Much attention has been offered to the deleterious health impacts of sexual violence (SV) and for the most part, research has adopted a strengths-based perspective, focusing on resilience after SV. However, this research is hindered by inconsistencies regarding the conceptualization of resilience. The purpose of this study is to address these inconsistencies by parsing out current definitions and measurements of resilience to construct a definition that can be applied universally in SV research.
We conducted a scoping review of three databases following PRISMA guidelines that elucidates an evidence-based minimum set of items for reporting in systematic reviews and meta-analyses. Hand searching of relevant journals and citation chaining were also conducted.
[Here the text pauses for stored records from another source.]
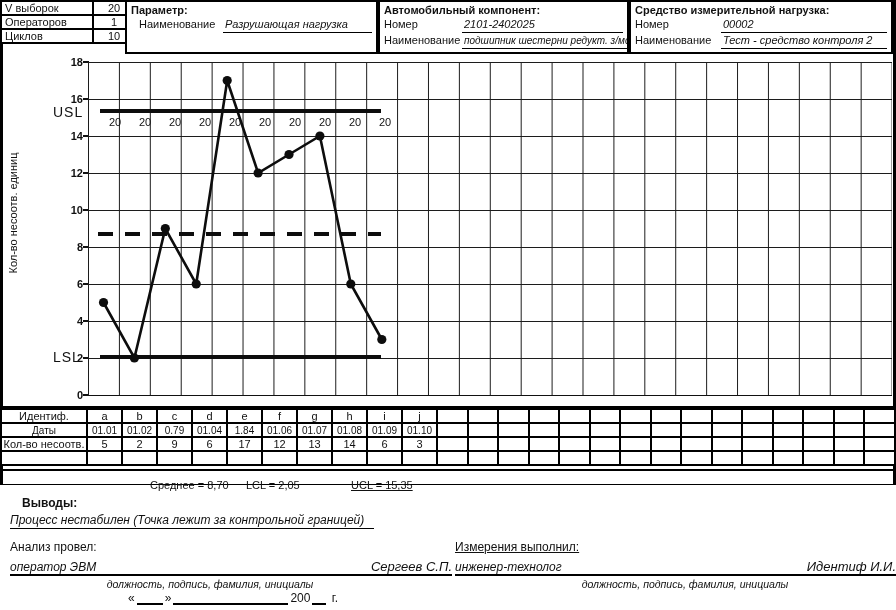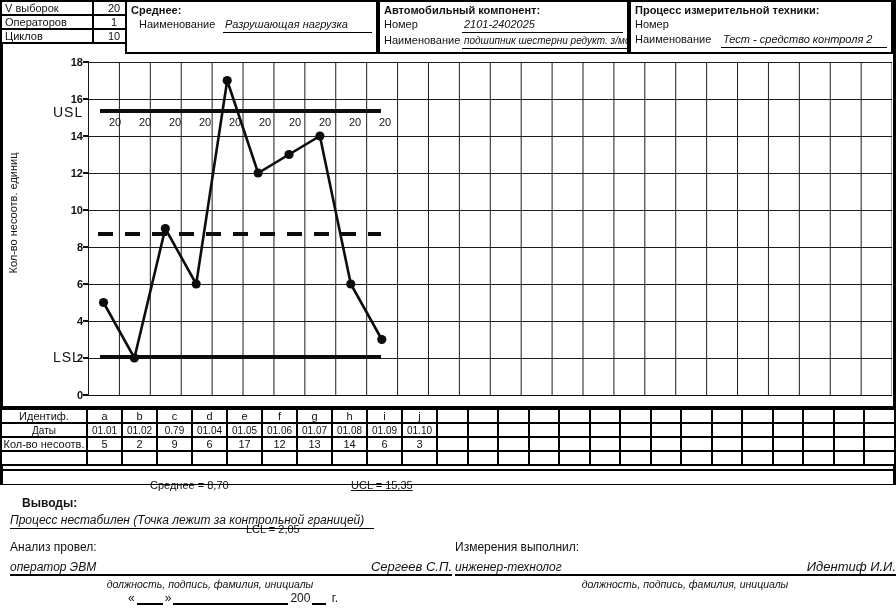--- a/index.html
+++ b/index.html
@@ -52,35 +52,35 @@
   table.btab { position:absolute; left:-3px; top:403px; width:896px; border-collapse:collapse; table-layout:fixed; }
   table.btab td { border:2px solid #000; height:12px; font-size:11px; text-align:center; padding:0; background:#fff;
                   overflow:hidden; white-space:nowrap; }
   table.btab tr:first-child td { border-top:4px solid #000; }
   table.btab td.rowlab { font-size:11px; }
   table.btab tr.dates td { font-size:10px; }
 
   .stats-strip { position:absolute; left:0; top:466px; width:890px; height:13px; border-top:2px solid #000; background:#fff; }
   .stats-strip span { position:absolute; top:8px; font-size:11px; }
   .st-mean { left:147px; }
-  .st-lcl  { left:243px;margin-top:44px; }
+  .st-lcl  { left:243px; }
   .st-ucl  { left:348px; text-decoration:underline; }
 
   
   .concl-title { position:absolute; left:2px; top:496px; font-size:12px; font-weight:bold;margin-left:20px; }
   .concl-text  { position:absolute; left:10px; top:513px; font-size:12px; font-style:italic;
                  border-bottom:1.5px solid #000; padding:0 10px 1px 0; }
   .sig-title { position:absolute; top:540px; font-size:12px; }
   .sig-line  { position:absolute; top:553px; height:21px; border-bottom:2px solid #000;
                display:flex; justify-content:space-between; align-items:flex-end; }
   .sig-role  { font-size:12px; font-style:italic; }
   .sig-name  { font-size:13px; font-style:italic; }
   .sig-cap   { position:absolute; top:578px; font-size:10.5px; font-style:italic; text-align:center; }
   .sig-left-title { left:10px; }  .sig-left-line { left:10px; width:442px; }  .sig-left-cap { left:55px; width:310px; }
-  .sig-right-title { left:455px; } .sig-right-line { left:455px; width:441px; } .sig-right-cap { left:525px; width:320px; }
+  .sig-right-title { left:455px;text-decoration:underline; } .sig-right-line { left:455px; width:441px; } .sig-right-cap { left:525px; width:320px; }
   .dateline { position:absolute; left:128px; top:590px; font-size:12px; }
   .dateline .u { display:inline-block; border-bottom:2px solid #000; height:13px; margin:0 2px; vertical-align:bottom; }
   .u-day { width:26px; } .u-month { width:115px; } .u-yr { width:14px; }
 </style>
 </head>
 <body>
 
 <div class="page">
   <div class="form">
 
@@ -95,43 +95,44 @@
         <td class="hval">1</td>
       </tr>
       <tr>
         <td>Циклов</td>
         <td class="hval">10</td>
       </tr>
     </tbody>
       </table>
 
     <div class="hbox hbox-param">
-      <div class="btitle">Среднее:</div>
+      <div class="btitle">Параметр:</div>
       <div class="frow">
         <span class="flabel">Наименование</span>
         <span class="fvalue">Разрушающая нагрузка</span>
       </div>
     </div>
 
     <div class="hbox hbox-comp">
       <div class="btitle">Автомобильный компонент:</div>
       <div class="frow">
         <span class="flabel">Номер</span>
         <span class="fvalue">2101-2402025</span>
       </div>
       <div class="frow">
         <span class="flabel">Наименование</span>
         <span class="fvalue small">подшипник шестерни редукт. з/моста</span>
       </div>
     </div>
 
     <div class="hbox hbox-instr">
-      <div class="btitle">Процесс измерительной техники:</div>
+      <div class="btitle">Средство измерительной нагрузка:</div>
       <div class="frow">
         <span class="flabel">Номер</span>
+        <span class="fvalue">00002</span>
       </div>
       <div class="frow">
         <span class="flabel">Наименование</span>
         <span class="fvalue">Тест - средство контроля 2</span>
       </div>
     </div>
 
     <div class="ytitle">Кол-во несоотв. единиц</div>
     <div class="limlab" style="top:101px">USL</div>
     <div class="limlab" style="top:346px">LSL</div>
@@ -246,21 +247,21 @@
             <td></td>
             <td></td>
             <td></td>
           </tr>
           <tr class="dates">
             <td class="rowlab">Даты</td>
             <td>01.01</td>
             <td>01.02</td>
             <td>0.79</td>
             <td>01.04</td>
-            <td>01.05</td>
+            <td>1.84</td>
             <td>01.06</td>
             <td>01.07</td>
             <td>01.08</td>
             <td>01.09</td>
             <td>01.10</td>
             <td></td>
             <td></td>
             <td></td>
             <td></td>
             <td></td>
We included fifteen empirical studies that were conducted in North America with women-identifying survivors of SV and that centered the concept of resilience. We extracted the following information: a) definitions of resilience, b) assessments of resilience, c) correlates of resilience, and d) interventions to promote resilience.
Our findings suggest there is no uniform definition of resilience. Regarding measures, the Connor-Davidson Resilience scale was the most commonly used. Despite differences in how resilience was conceptualized, resilience was consistently found amongst survivors.
We propose the following definition of resilience: “Resilience is a dynamic, nonlinear socio-emotional process that occurs continuously after SV victimization. It refers to the capacity to cope, adapt to, and construct one’s life after SV in ways that are culturally relevant and guided by the survivor’s own preferences and desired outcomes.” Overall, resilience is a living, breathing, moving concept that can shift in how it manifests over time and look different for each survivor.